Desert Creatures takes a unique view of ecological horror. Unlike many other books in this genre, it doesn’t look at the direct results of climate crisis like global warming, pandemics or rising sea levels. Instead, Chronister uses surrealist elements to illustrate humanity’s response to a hostile planet.
I loved Chronister’s decision to make Las Vegas a center of salvation in the desert wasteland. Although it holds religious relics and is home to living saints, Vegas is more focused on squeezing what it can from desperate pilgrims while shutting down any so-called heretics the Church deems a threat.
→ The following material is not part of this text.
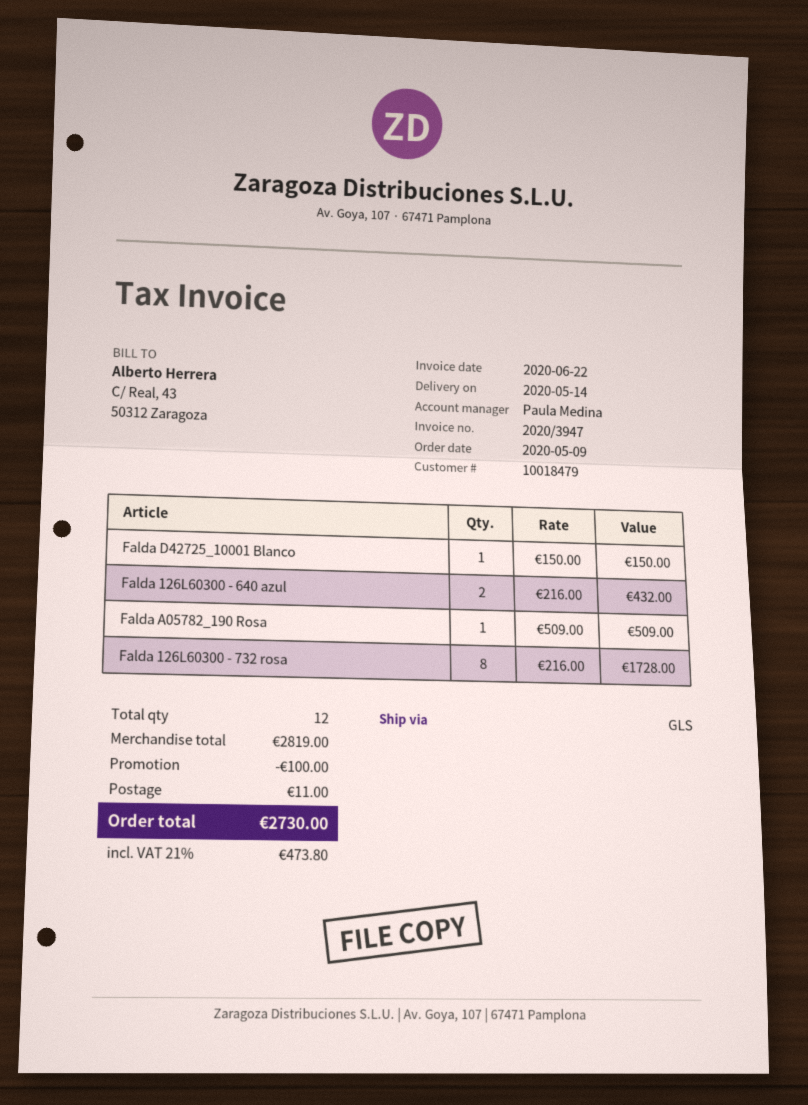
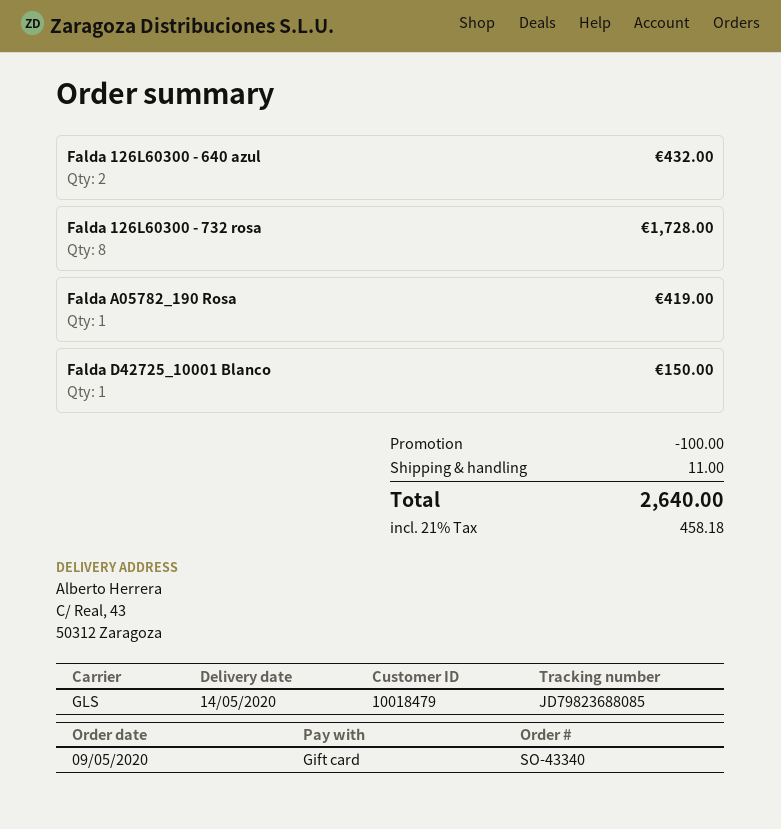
Falda A05782_190 Rosa: 1 for 509.00 -> 1 for 419.00
tax: 21% = 473.80 -> 21% = 458.18
total: 2730.00 -> 2640.00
Chronister uses Desert Creatures to explore hypocrisy, corruption and religious control and critique the American fusion of Christianity and right-wing capitalism.
If you’re looking for a post-apocalyptic, dystopian western, Desert Creatures is a perfect read. Check it out if you’re a fan of Annihilation or even The Last of Us, and keep an eye out for more from Kay Chronister!
Desert Creatures is out now and available for purchase from your local independent bookstore or Bookshop.org.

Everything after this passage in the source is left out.